| Problem description |
Once the line holding "- Unfortunately many" is found in the listing below, write it out and each later line exactly, up to and including the one holding "behaviors in the class room.".

******************************

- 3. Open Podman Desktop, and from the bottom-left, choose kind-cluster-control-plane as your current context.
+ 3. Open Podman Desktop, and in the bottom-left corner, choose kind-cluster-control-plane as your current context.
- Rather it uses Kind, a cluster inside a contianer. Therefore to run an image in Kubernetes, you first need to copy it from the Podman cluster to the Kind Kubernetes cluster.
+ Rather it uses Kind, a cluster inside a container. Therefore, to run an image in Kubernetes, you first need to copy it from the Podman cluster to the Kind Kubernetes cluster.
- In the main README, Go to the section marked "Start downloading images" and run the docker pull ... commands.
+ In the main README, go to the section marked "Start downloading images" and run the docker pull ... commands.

******************************

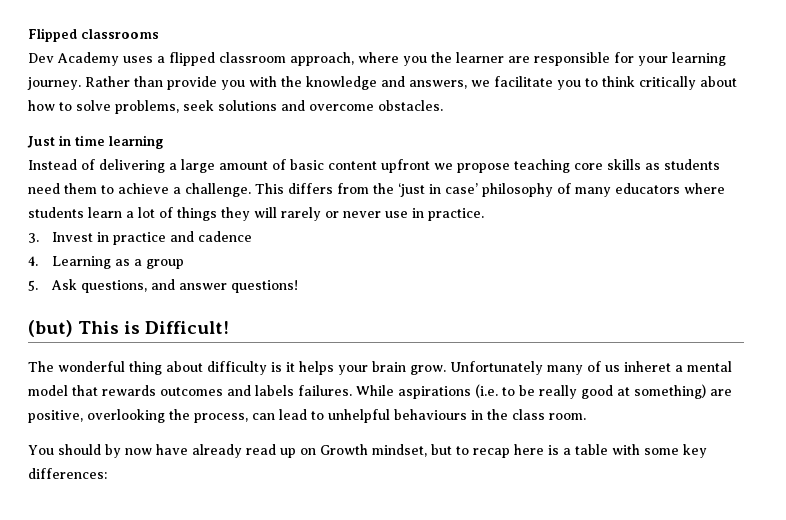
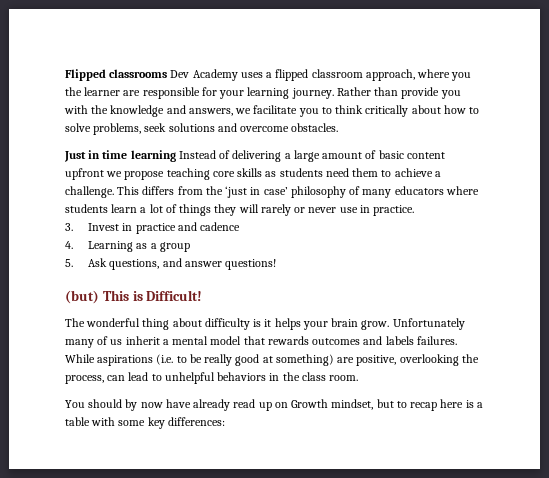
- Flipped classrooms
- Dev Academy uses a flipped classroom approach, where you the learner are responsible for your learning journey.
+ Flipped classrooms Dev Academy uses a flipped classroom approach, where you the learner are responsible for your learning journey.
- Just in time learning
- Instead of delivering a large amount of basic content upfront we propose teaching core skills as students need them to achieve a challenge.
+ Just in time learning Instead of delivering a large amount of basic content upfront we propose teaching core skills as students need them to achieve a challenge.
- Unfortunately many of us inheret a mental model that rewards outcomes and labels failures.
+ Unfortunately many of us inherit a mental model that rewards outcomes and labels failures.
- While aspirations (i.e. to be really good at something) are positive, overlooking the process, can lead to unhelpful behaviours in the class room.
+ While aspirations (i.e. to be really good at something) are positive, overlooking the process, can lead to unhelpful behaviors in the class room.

******************************

| Solution to this problem |
- Unfortunately many of us inheret a mental model that rewards outcomes and labels failures.
+ Unfortunately many of us inherit a mental model that rewards outcomes and labels failures.
- While aspirations (i.e. to be really good at something) are positive, overlooking the process, can lead to unhelpful behaviours in the class room.
+ While aspirations (i.e. to be really good at something) are positive, overlooking the process, can lead to unhelpful behaviors in the class room.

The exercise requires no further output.